*** Begin section ***
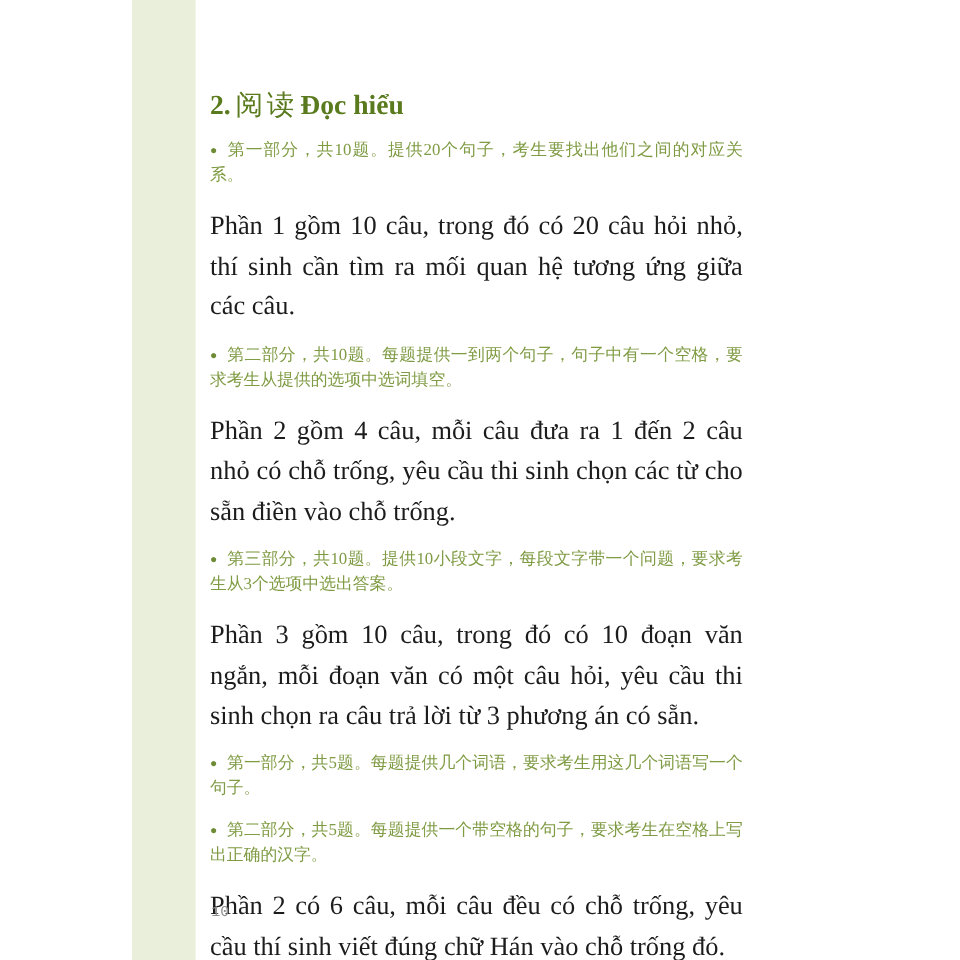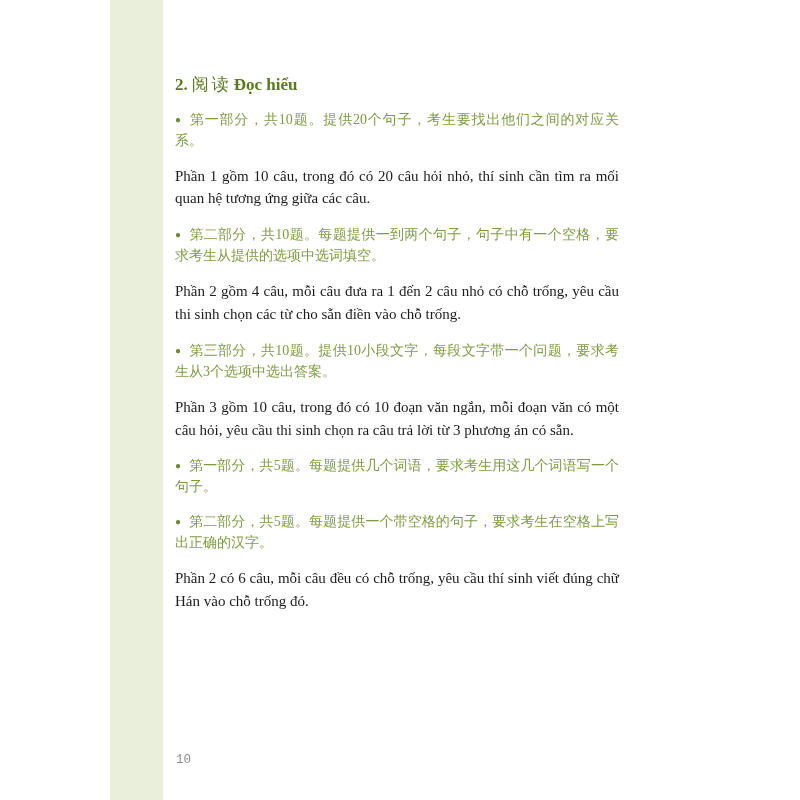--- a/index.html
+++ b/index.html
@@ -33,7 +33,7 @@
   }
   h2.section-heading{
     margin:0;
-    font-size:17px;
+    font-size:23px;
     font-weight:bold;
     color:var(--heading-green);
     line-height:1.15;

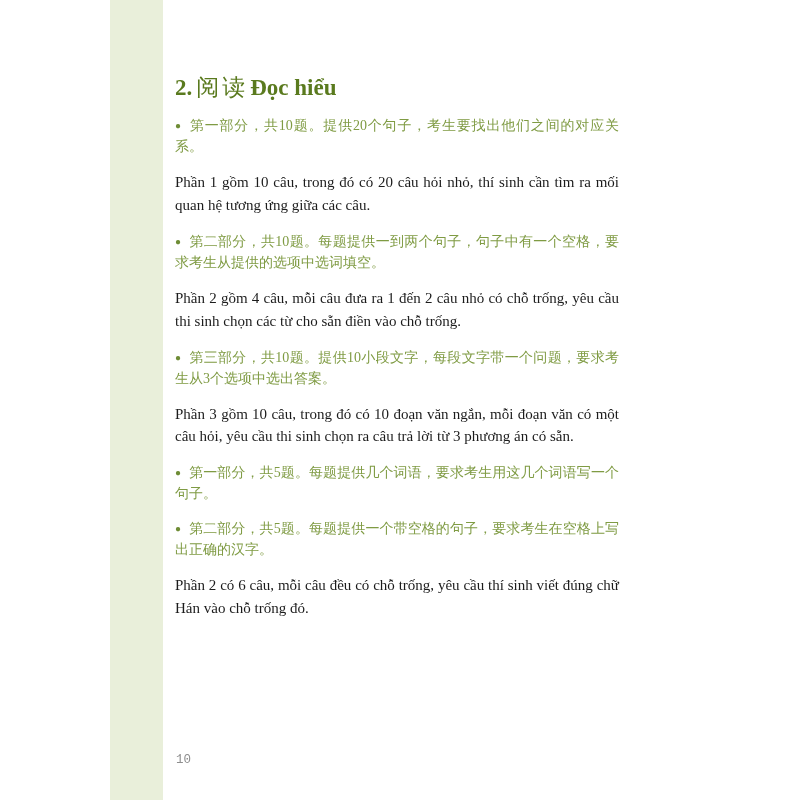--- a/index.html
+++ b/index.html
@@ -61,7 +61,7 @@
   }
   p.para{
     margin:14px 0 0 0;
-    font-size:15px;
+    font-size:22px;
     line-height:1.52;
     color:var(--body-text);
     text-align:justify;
*** End section ***
All lines above that include the word "size" should be located and copied.

== RESPONSE AREA ==
-    font-size:17px;
+    font-size:23px;
-    font-size:15px;
+    font-size:22px;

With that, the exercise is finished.